君は私の人生の、輝く太陽。
「お母さーん!直斗の家行ってくるー!」
私は階段を降りながら、リビングにいるお母さんに声をかけた。
「いってらっしゃい。7時には帰ってきなさいね。」
お母さんの言葉に、はーい!と返事をして家を出た。
ピンポーンとインターホンを鳴らす。
「あら、遥香ちゃん。ちょっと待ってね。」
すぐにおばさんの声が聞こえてきた。
玄関のドアが開き、おばさんが笑顔で迎えてくれる。
「いらっしゃい。直斗は上にいるわよ。」
「お邪魔しまーす!上行きますね!」
私は階段を駆け上がった。
「直斗ー!」
ノックもなしに直斗の部屋のドアを開ける。
見慣れた直斗の部屋。
そこには、勉強机に向かう直斗の姿があった。
「おまえなぁ。ノックくらいしろよ」
呆れたような顔をした直斗。
ノックなんてしたことない。
物心ついた時には一緒だったんだから、仕方ないじゃん?
「あははっ、ごめーん!」
「・・・悪いと思ってないだろ」
そう言う直斗も笑っていた。
おばさんが階段を上ってくる音が聞こえて、すぐに部屋を出る。
おばさんからジュースとお菓子を受け取って、また部屋に戻った。
真ん中に置かれた小さなテーブル。
その周りに座布団を敷いて座った。
私の、ピンク色の座布団。
直斗の黒い座布団。
部屋に置かれたもうひとつの水色の座布団は、涼香のもので。
私と涼香は色違い。
もう座られることがない、主がいなくなったその座布団が、やけに寂しそうに見えた。
無言が続く私たち。
なんて切り出せばいいのか分からない。
「・・・あのね」
私は目を伏せながら話し始めた。
「莉子ちゃんに、ウザイって、キモいって・・・涼香と一緒に死ねばよかったのにって言われちゃった。」
私凄い嫌われてるみたい、そう付け足した。
へへっと自嘲するように笑った。
直斗は悔しそうな顔をした。
「ごめん、守れなくて。」
私は静かに首を横に振った。
「直斗には充分守られてるよ。直斗がいなかったら・・・」
『自殺してたかもしれない』とは言えなかった。
「泣きたかったら泣いても────」
「私ね、もう泣かないって決めたんだ。」
直斗の言葉を遮って私が言う。
「なんで・・・」
直斗は訳が分からない、というような顔をした。
「だってさ、私は今涼香なんだよ。涼香になりきらないといけないんだ。涼香は全然泣かなかったでしょ?・・・涼香の方が妹なのに、しっかりしてたよね。
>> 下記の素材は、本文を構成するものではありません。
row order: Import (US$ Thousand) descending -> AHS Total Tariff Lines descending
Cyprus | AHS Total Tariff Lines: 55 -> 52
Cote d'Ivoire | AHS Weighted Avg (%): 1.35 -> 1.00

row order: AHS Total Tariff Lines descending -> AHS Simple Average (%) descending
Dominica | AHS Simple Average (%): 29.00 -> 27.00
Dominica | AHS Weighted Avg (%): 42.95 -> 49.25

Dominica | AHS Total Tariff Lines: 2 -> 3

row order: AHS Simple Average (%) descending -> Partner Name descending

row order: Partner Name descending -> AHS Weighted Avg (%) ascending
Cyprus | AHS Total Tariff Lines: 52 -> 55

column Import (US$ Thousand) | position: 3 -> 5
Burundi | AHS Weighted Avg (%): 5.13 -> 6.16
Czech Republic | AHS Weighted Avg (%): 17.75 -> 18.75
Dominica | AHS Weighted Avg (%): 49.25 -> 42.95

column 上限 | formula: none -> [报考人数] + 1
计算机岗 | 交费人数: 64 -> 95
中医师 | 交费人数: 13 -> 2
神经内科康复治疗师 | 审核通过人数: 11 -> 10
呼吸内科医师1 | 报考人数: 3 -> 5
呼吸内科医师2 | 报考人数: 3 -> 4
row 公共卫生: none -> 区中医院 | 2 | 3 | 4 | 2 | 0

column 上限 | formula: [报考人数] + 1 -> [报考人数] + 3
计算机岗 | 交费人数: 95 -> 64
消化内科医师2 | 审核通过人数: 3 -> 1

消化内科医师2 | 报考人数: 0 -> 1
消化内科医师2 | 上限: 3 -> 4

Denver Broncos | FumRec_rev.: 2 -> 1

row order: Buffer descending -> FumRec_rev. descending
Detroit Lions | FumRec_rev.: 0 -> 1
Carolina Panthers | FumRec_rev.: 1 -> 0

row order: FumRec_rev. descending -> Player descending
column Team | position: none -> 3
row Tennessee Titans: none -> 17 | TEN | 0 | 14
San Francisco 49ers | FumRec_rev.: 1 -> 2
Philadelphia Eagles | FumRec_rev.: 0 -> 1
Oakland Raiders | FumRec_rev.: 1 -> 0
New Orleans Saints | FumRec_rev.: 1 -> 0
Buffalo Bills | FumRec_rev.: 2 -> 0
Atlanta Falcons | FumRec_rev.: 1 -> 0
」
私はふふっと笑った。
直斗は悲しそうに眉を寄せた。
「なんで遥香がそこまで・・・」
私は直斗の言葉に、微笑んで誤魔化した。
これ以上直斗と話していると、寂しいと、悲しいと言ってしまいそうで。
私はコップの中のジュースを一口飲んで立ち上がった。
「・・・直斗、ゲームしに行こう!」
直斗も、一瞬顔を歪めたけれど立ち上がった。
私は今の悲しそうな直斗の表情に、気づいていないふりをした。